Guest Post by Danielle C. Lesser, Edward Gilbert, and Brett Dockwell of Morrison Cohen LLP:

Bricks-and-mortar retail has been among the hardest-hit sectors of the economy during the COVID-19 global pandemic. The mandatory stay-at-home orders issued in March 2020 essentially shuttered “nonessential” retail businesses in much of the country, abruptly slashing revenues and pushing many retailers deep into the red. As retailers now struggle to stabilize their businesses and avoid bankruptcy — a fate that has already claimed such iconic names as J.Crew, JC Penney, Neiman Marcus and Pier 1 — landlords may be faced with a wave of potential store closures.

To stem rising vacancies, landlords may resort to a little-used tactic that gained new life in recent years – enforcement of the “continuous operation” provision contained in many retail leases. As its name suggests, a continuous operation provision requires a tenant to continuously operate its store during certain hours for the entire term of the lease. Some continuous operation provisions also address adequate levels of inventory and staff. Such clauses are typically found in mall or shopping center leases and are generally intended to create a vibrant shopping environment, thereby drawing in shoppers and potential tenants.

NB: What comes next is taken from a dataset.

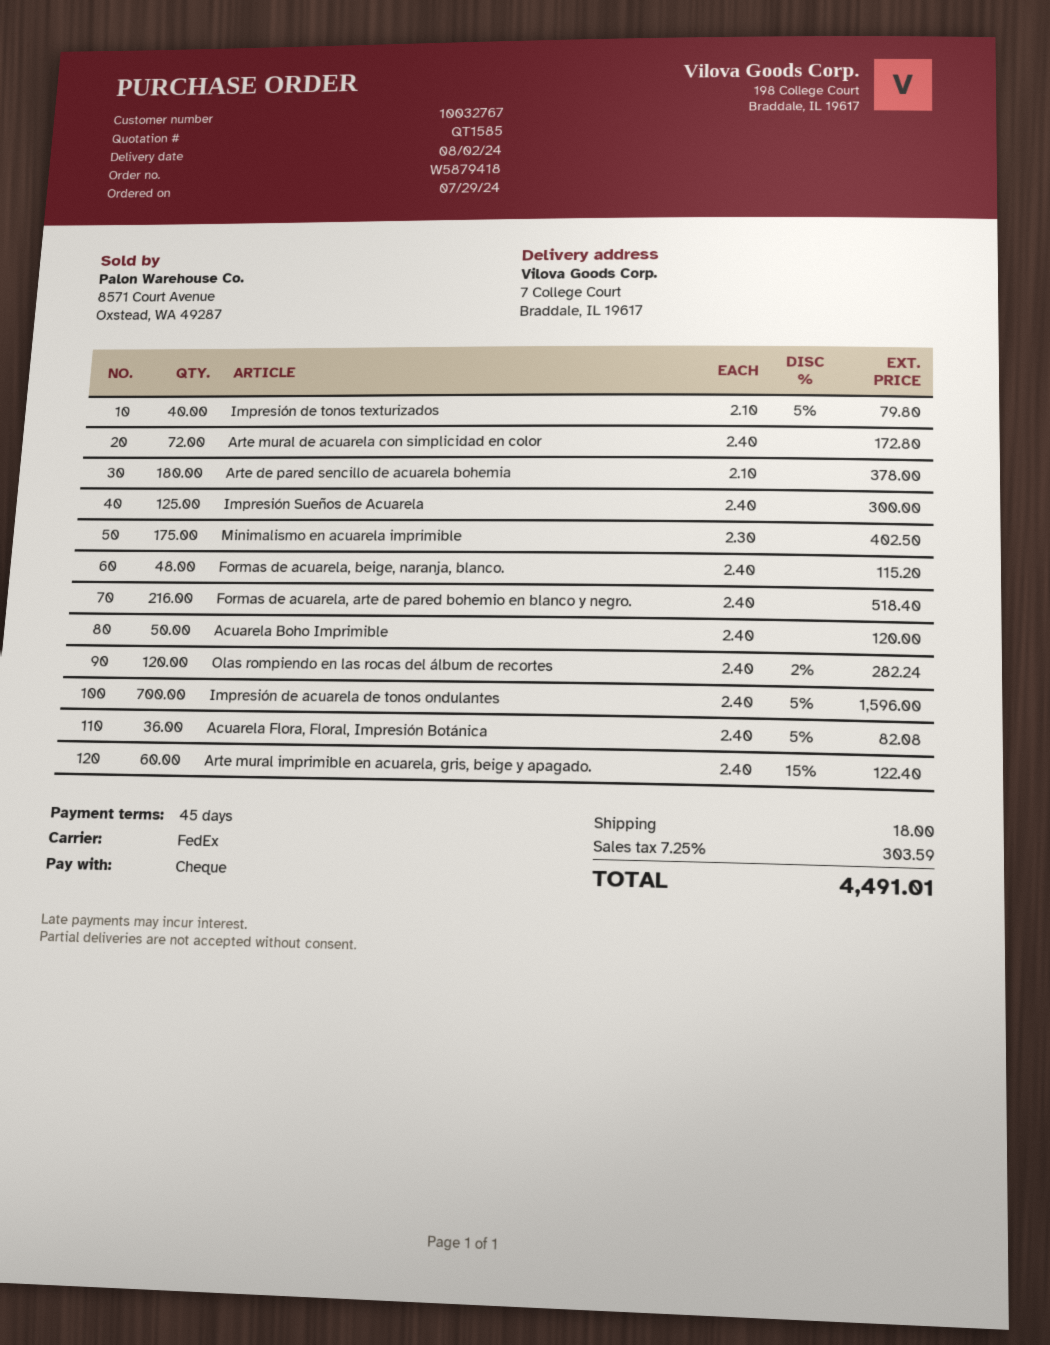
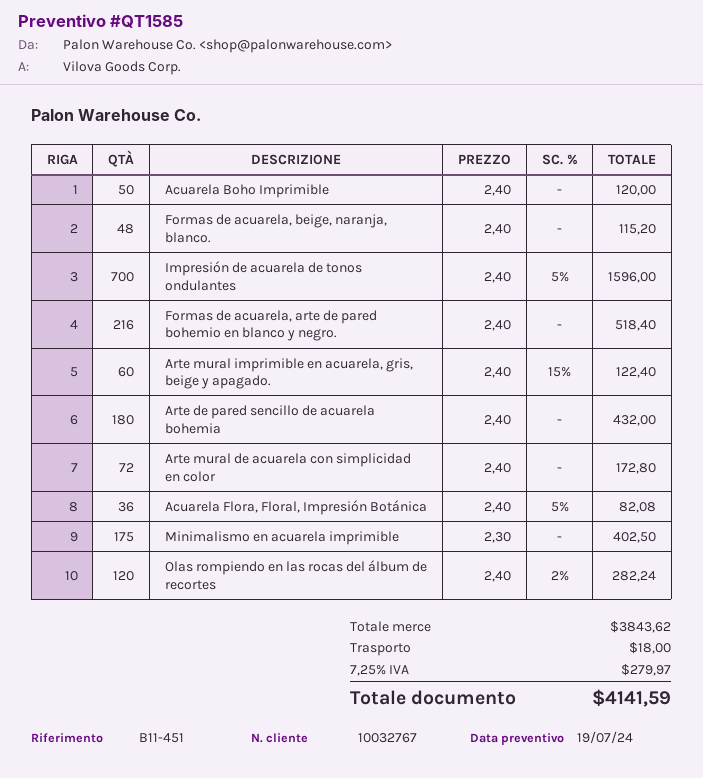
Impresión de tonos texturizados: 40 x 2.10 - 5% = 79.80 -> none
Arte de pared sencillo de acuarela bohemia: 180 x 2.10 = 378.00 -> 180 x 2.40 = 432.00
Impresión Sueños de Acuarela: 125 x 2.40 = 300.00 -> none
tax: 7.25% = 303.59 -> 7.25% = 279.97
total: 4491.01 -> 4141.59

Over the years, landlords had occasionally tried to use the clause to force retailers to continue operating stores that they would otherwise close. In such cases, the landlord would sue the retailer and ask a court to enforce the continuous operation provision by compelling the retailer to continue operating during specified hours for the remaining term of the lease. Such suits rarely succeeded, with courts permitting the tenant to close but requiring it to pay the landlord for any lost rent and expenses. However, in 2018, an Indiana State Court breathed new life into this tactic by imposing a nationwide injunction against Teavana, a division of Starbucks, prohibiting the tea retailer from closing its stores in malls owned by Simon Property Group.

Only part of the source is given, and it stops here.